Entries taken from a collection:

===============

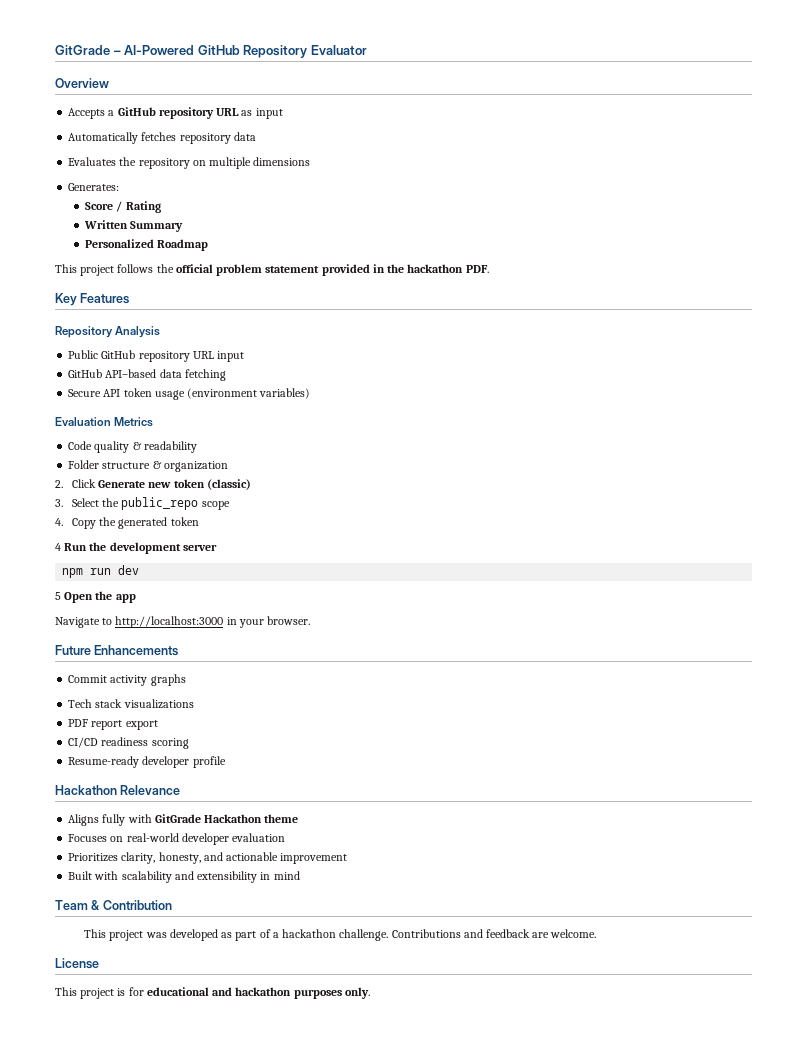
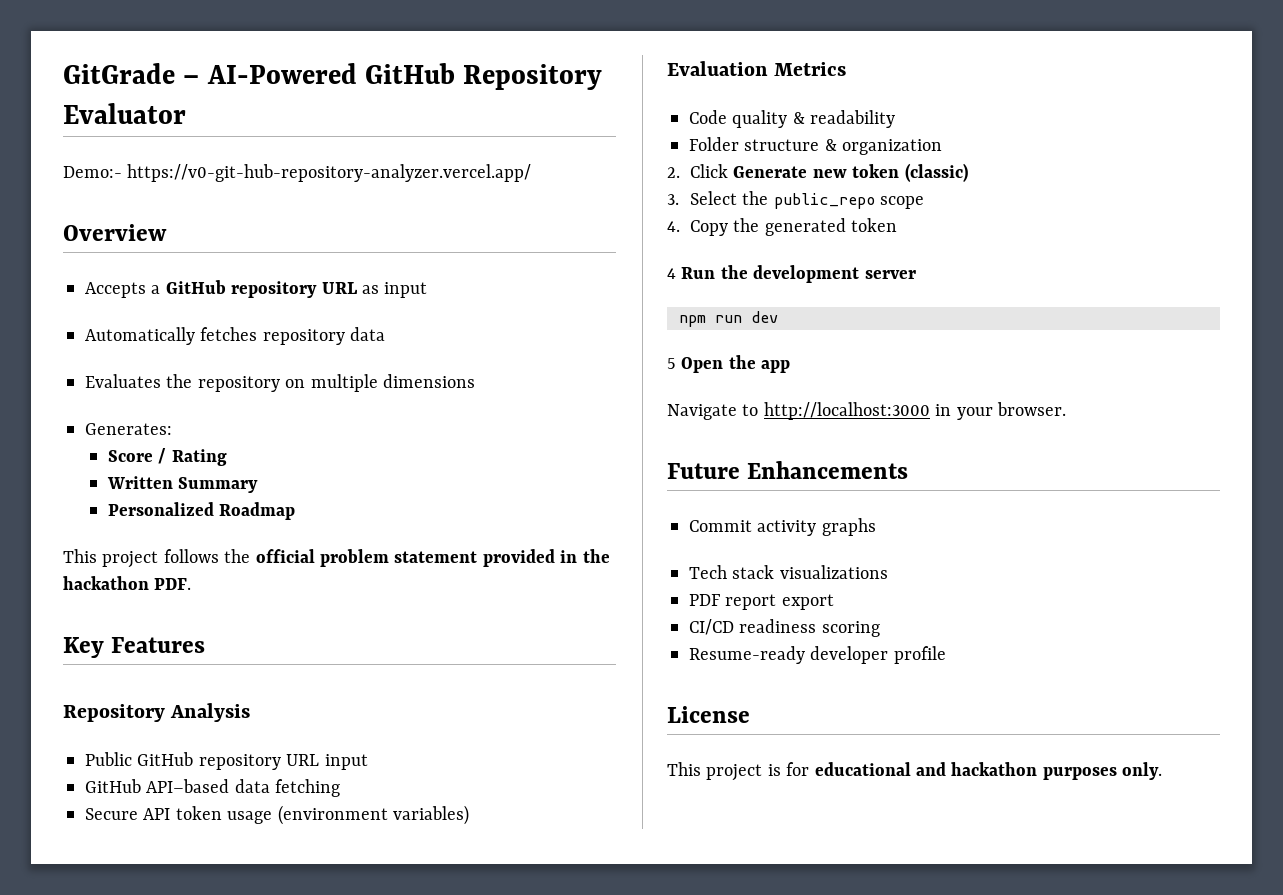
+ Demo:- https://v0-git-hub-repository-analyzer.vercel.app/
- Hackathon Relevance
- Aligns fully with GitGrade Hackathon theme
- Focuses on real-world developer evaluation
- Prioritizes clarity, honesty, and actionable improvement
- Built with scalability and extensibility in mind
- Team & Contribution
- This project was developed as part of a hackathon challenge. Contributions and feedback are welcome.

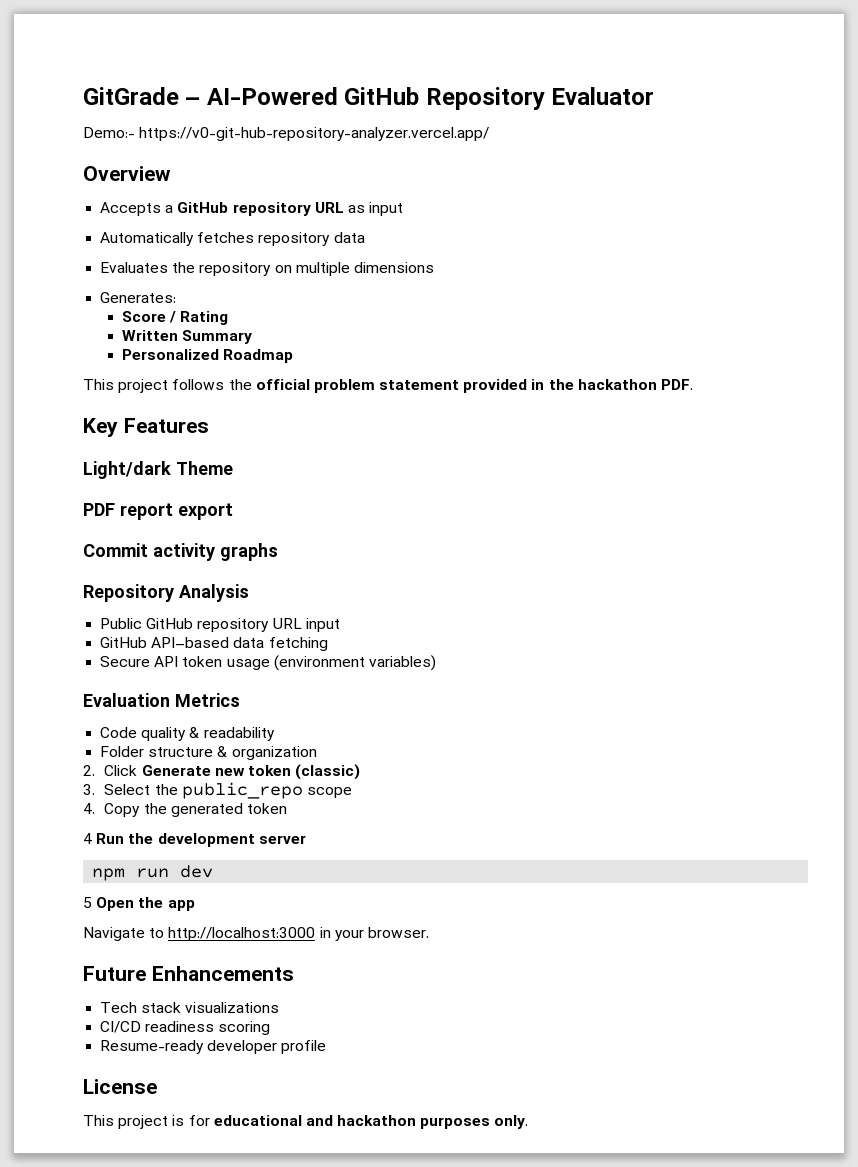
+ Light/dark Theme
+ PDF report export
+ Commit activity graphs
- Commit activity graphs
- PDF report export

===============

**Task prompt**
Please set down every line of the data above precisely, dropping the images.

**Written answer**
+ Demo:- https://v0-git-hub-repository-analyzer.vercel.app/
- Hackathon Relevance
- Aligns fully with GitGrade Hackathon theme
- Focuses on real-world developer evaluation
- Prioritizes clarity, honesty, and actionable improvement
- Built with scalability and extensibility in mind
- Team & Contribution
- This project was developed as part of a hackathon challenge. Contributions and feedback are welcome.

+ Light/dark Theme
+ PDF report export
+ Commit activity graphs
- Commit activity graphs
- PDF report export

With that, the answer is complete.